Your objective: Could you repeat, word for word, every line from the one containing "Christmas Element 3D" through the final line of the records below, and nothing else?

___ Material provided ___

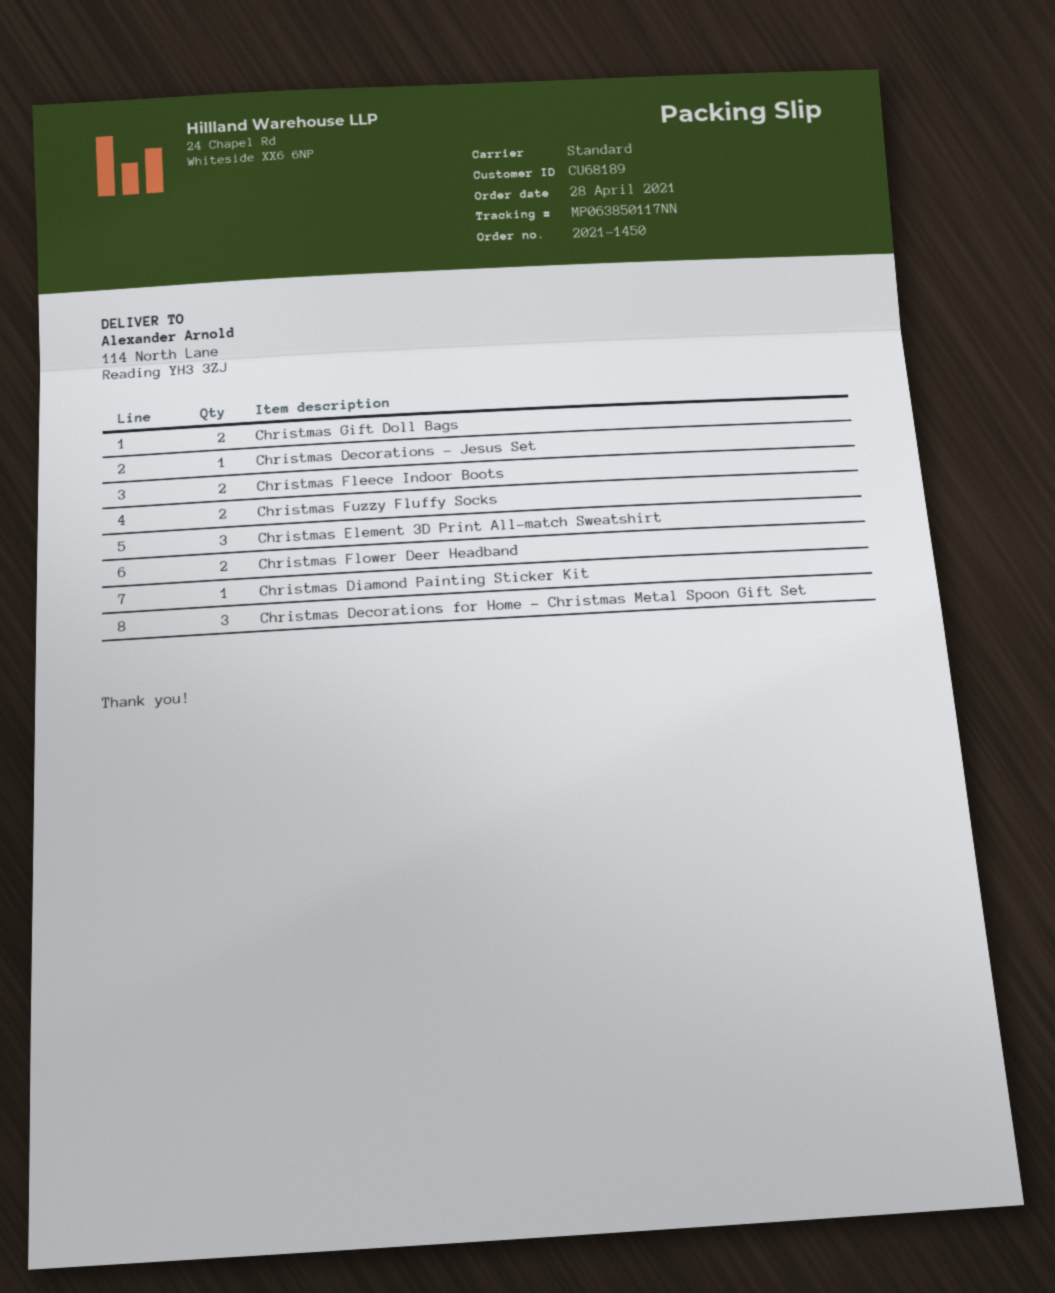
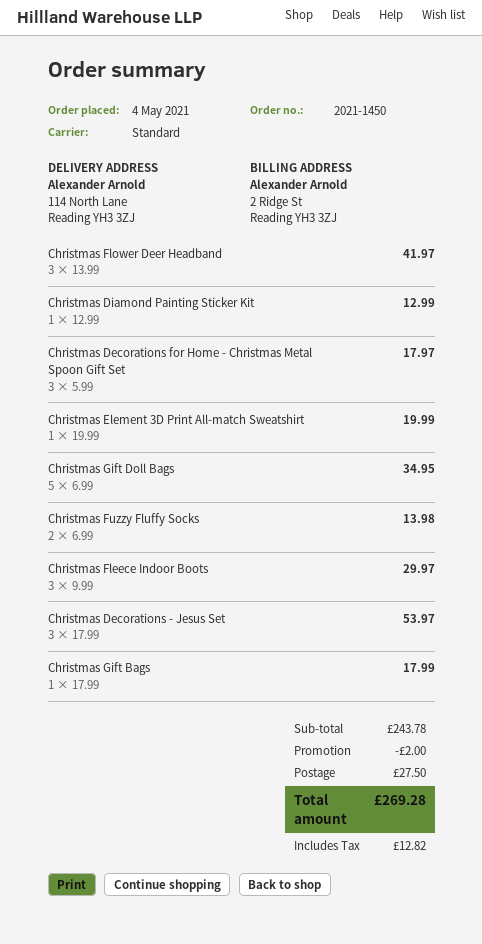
order date: 2021-04-28 -> 2021-05-04
Christmas Gift Doll Bags: 2 -> 5
Christmas Decorations - Jesus Set: 1 -> 3
Christmas Fleece Indoor Boots: 2 -> 3
Christmas Element 3D Print All-match Sweatshirt: 3 -> 1
Christmas Flower Deer Headband: 2 -> 3
Christmas Gift Bags: none -> 1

___

Final answer:
Christmas Element 3D Print All-match Sweatshirt: 3 -> 1
Christmas Flower Deer Headband: 2 -> 3
Christmas Gift Bags: none -> 1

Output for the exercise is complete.